In Marburg gibt es dafür Unterstützung von einigen niedergelassenen Hausärztinnen und Hausärzten, die sich mit dem Streik solidarisch erklären und ihre Praxen teilweise schließen wollen. Auch das Marburger Stadtparlament hat seine Solidarität mit den Beschäftigten des UKGM erklärt, ebenso wie das Landestheater Marburg.
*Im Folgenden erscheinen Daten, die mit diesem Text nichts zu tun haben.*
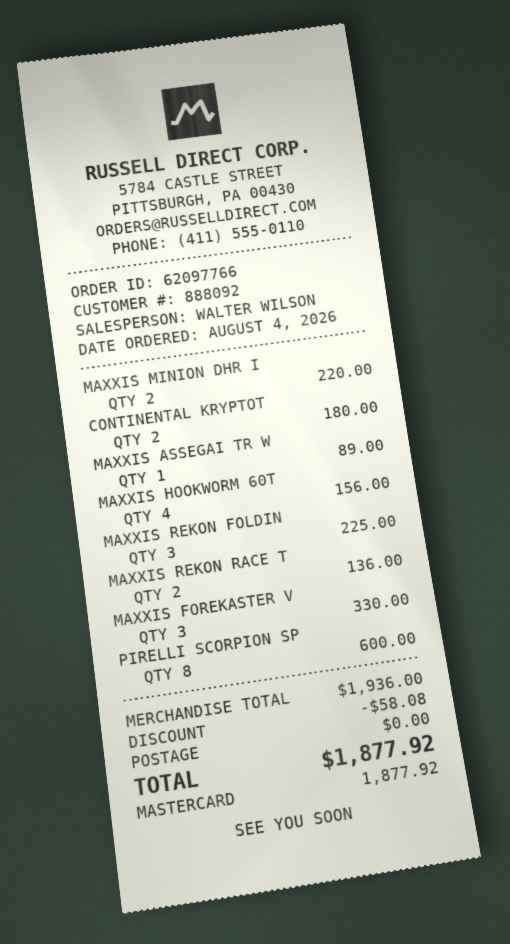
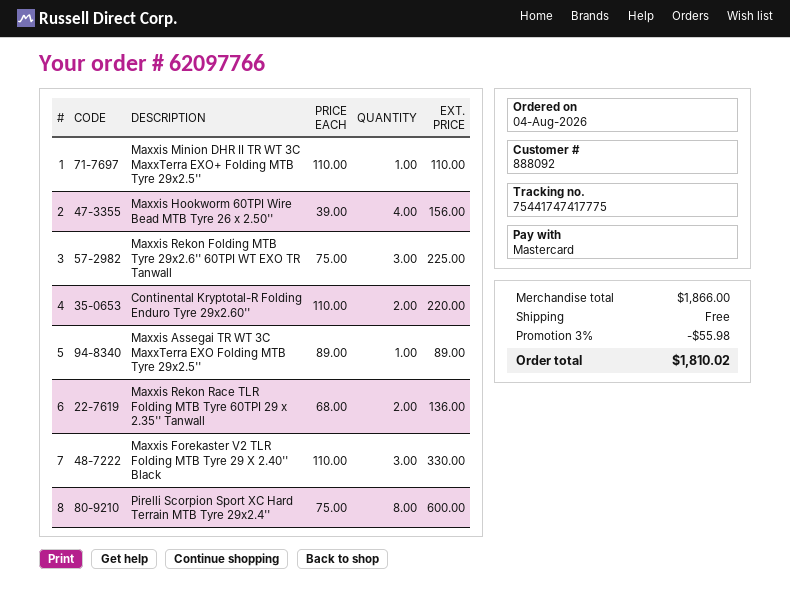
MAXXIS MINION DHR I: 2 for 220.00 -> 1 for 110.00
CONTINENTAL KRYPTOT: 2 for 180.00 -> 2 for 220.00
subtotal: 1936.00 -> 1866.00
discount: 58.08 -> 55.98
total: 1877.92 -> 1810.02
Die Verhandlungen, die in der kommenden Woche fortgesetzt werden, betreffen die mehr als 7000 nicht-ärztlichen Beschäftigten des UKGM, das insgesamt mehr als 9600 Mitarbeiter hat. Erst Ende Februar hatte sich das Land Hessen nach langwierigen Verhandlungen mit dem zum Asklepios-Konzern gehörenden Krankenhausbetreiber Rhön auf einen Zukunftsvertrag geeinigt. Danach werden in den nächsten zehn Jahren fast 850 Millionen Euro in die Standorte Marburg und Gießen investiert.